Docker suddenly stopped working with Wireguard, unable to fetch http://dl-cdn.alpinelinux.org/alpine/v3.10/main/x86_64/APKINDEX.tar.gz during build

Wireguard and Docker have been working for quite a while together under this same configuration, but this morning I started working and I couldn't get my docker containers to talk to AWS properly.

I have a feeling this is some kind of network change at the co-working space I'm at that's conflicting with my machine's configuration. The only way I've been able to confirm that is if I turn WG off, docker build + running the containers starts working again, or if I keep WG on but connect to my phone's hotspot, it also works.

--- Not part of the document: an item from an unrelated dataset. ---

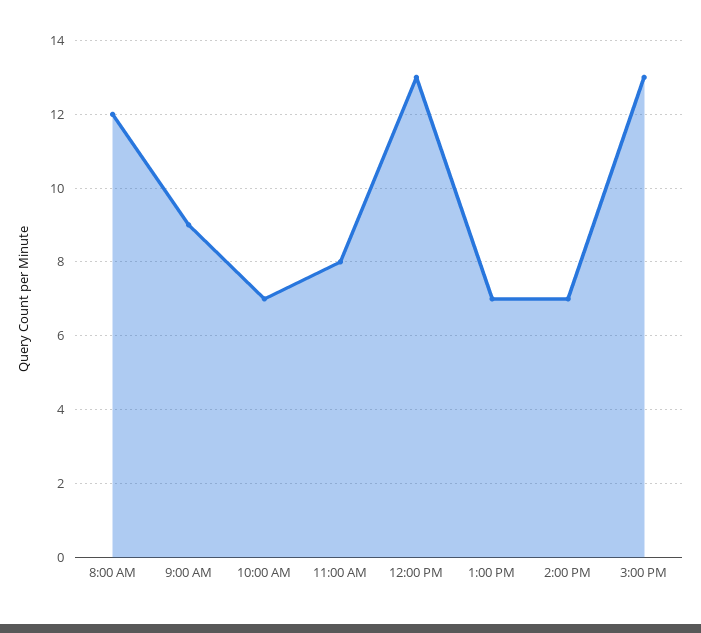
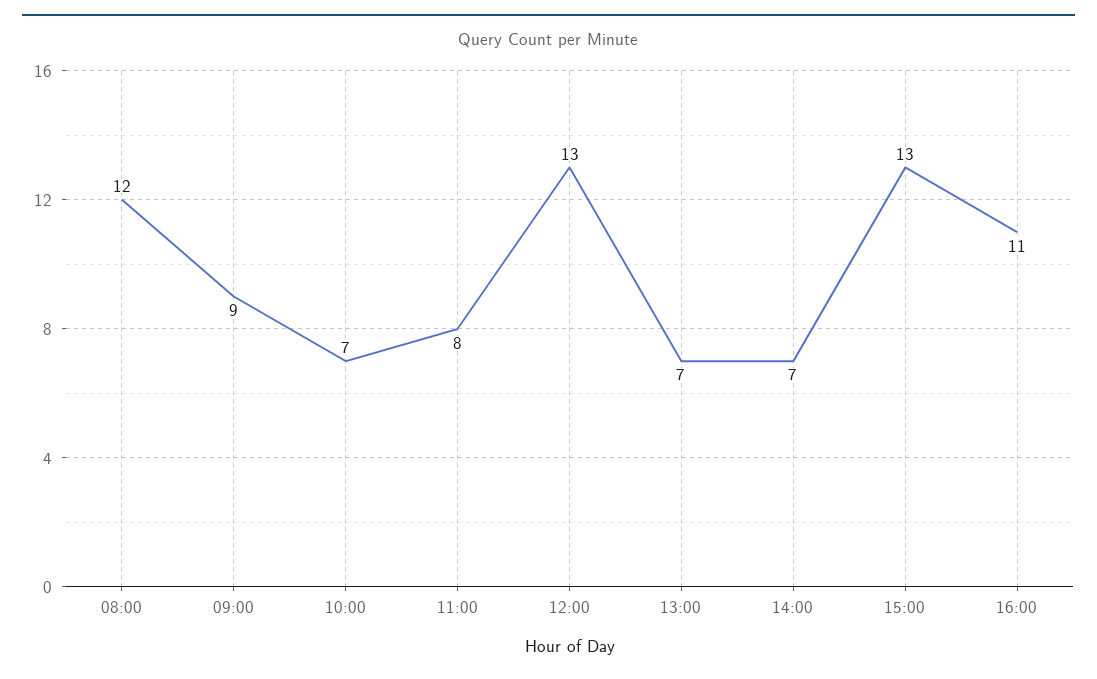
16:00: none -> 11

Furthermore, I couldn't build containers via docker-compose. The simplest way I've been able to replicate the problem is via:

jacob@jacob-ThinkPad-P52s:~$ docker run --rm -ti alpine apk update
fetch http://dl-cdn.alpinelinux.org/alpine/v3.10/main/x86_64/APKINDEX.tar.gz

Running that container with apk update just ends in an endless hang trying to get APKINDEX.tar.gz. If I navigate to the same URL on the host OS, I don't have any issues.

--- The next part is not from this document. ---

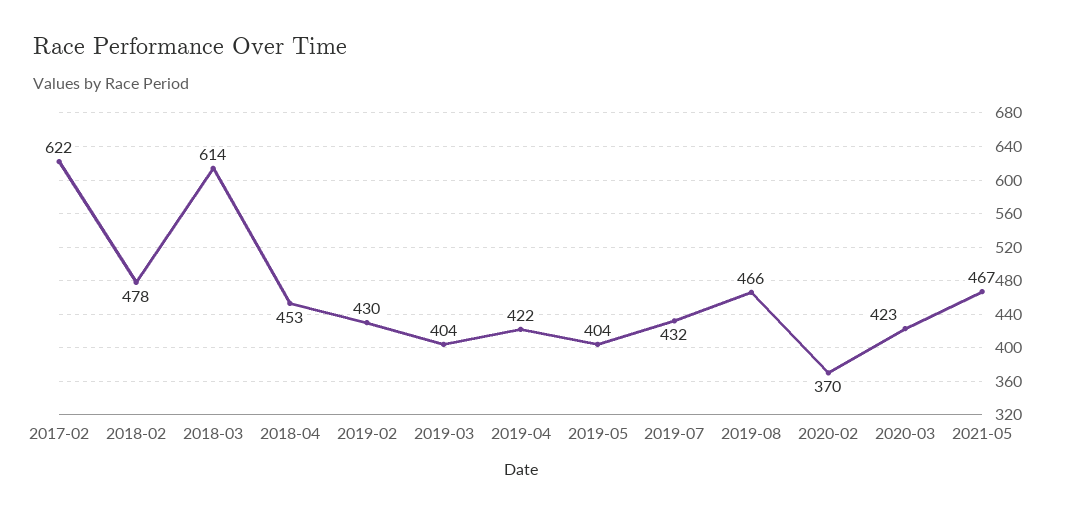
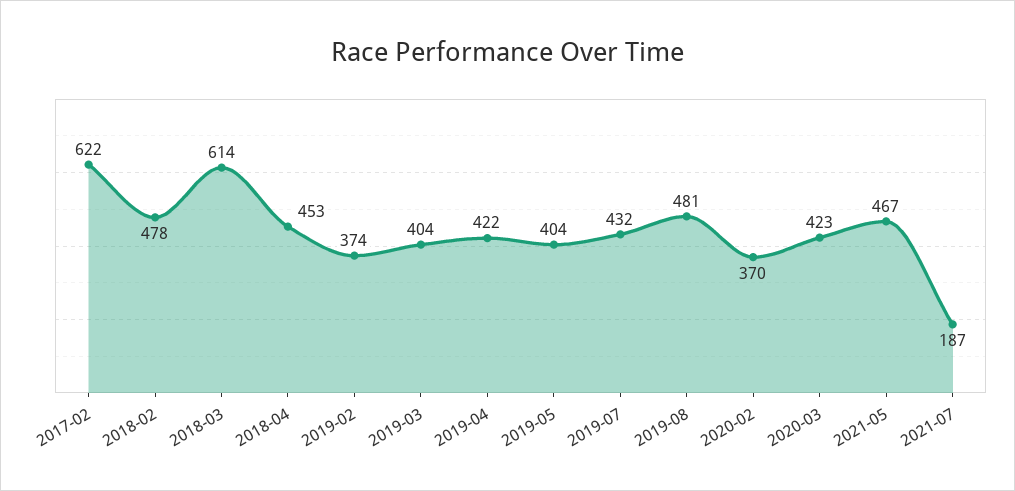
2019-02: 430 -> 374
2019-08: 466 -> 481
2021-07: none -> 187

I have a similar issue trying to contact the AWS SES service from within the docker containers, this just hangs forever:

jacob@jacob-ThinkPad-P52s:~$ docker run --rm -ti alpine wget https://email.us-east-1.amazonaws.com
Connecting to email.us-east-1.amazonaws.com (54.157.160.123:443)

Doing the same from the host machine gives a response immediately. The container is running on a non-default 10.254.0.0/16 subnet (has an IP of 10.254.0.1).

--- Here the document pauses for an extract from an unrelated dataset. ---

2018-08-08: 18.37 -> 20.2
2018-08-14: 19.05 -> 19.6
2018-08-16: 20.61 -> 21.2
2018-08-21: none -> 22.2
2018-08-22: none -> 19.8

The co-working space is using the 10.0.0.0/16 subnet:

3: wlp4s0: <BROADCAST,MULTICAST,UP,LOWER_UP> mtu 1500 qdisc noqueue state UP group default qlen 1000
    link/ether 98:3b:8f:32:92:2c brd ff:ff:ff:ff:ff:ff
    inet 10.1.1.24/16 brd 10.1.255.255 scope global dynamic noprefixroute wlp4s0
       valid_lft 80541sec preferred_lft 80541sec
    inet6 fe80::c263:54cf:5e8c:a865/64 scope link noprefixroute 
       valid_lft forever preferred_lft forever

Wireguard configuration:

jacob@jacob-ThinkPad-P52s:~$ sudo wg showconf wg0
[Interface]
ListenPort = 51222
FwMark = 0xca6c
PrivateKey = <private key>
DNS = 172.31.0.2

[Peer]
PublicKey = <public key>
AllowedIPs = 0.0.0.0/0
Endpoint = <server ip>:41194
PersistentKeepalive = 15

Some other potentially useful info:

jacob@jacob-ThinkPad-P52s:~$ ip route
default via 10.1.0.1 dev wlp4s0 proto dhcp metric 600 
10.1.0.0/16 dev wlp4s0 proto kernel scope link src 10.1.1.24 metric 600 
10.254.0.0/16 dev docker0 proto kernel scope link src 10.254.0.5 
10.255.100.0/24 dev br-b06c6d86e92b proto kernel scope link src 10.255.100.1 
169.254.0.0/16 dev wlp4s0 scope link metric 1000 
172.30.0.0/21 dev wg0 proto kernel scope link src 172.30.0.2

jacob@jacob-ThinkPad-P52s:~$ uname -a
Linux jacob-ThinkPad-P52s 5.4.0-77-generic #86-Ubuntu SMP Thu Jun 17 02:35:03 UTC 2021 x86_64 x86_64 x86_64 GNU/Linux

jacob@jacob-ThinkPad-P52s:~$ lsb_release -a
No LSB modules are available.
Distributor ID: Ubuntu
Description:    Ubuntu 20.04.2 LTS
Release:    20.04
Codename:   focal

I'm honestly pretty past my abilities currently and am kind of firing in the dark here. Any help troubleshooting would be immensely appreciated.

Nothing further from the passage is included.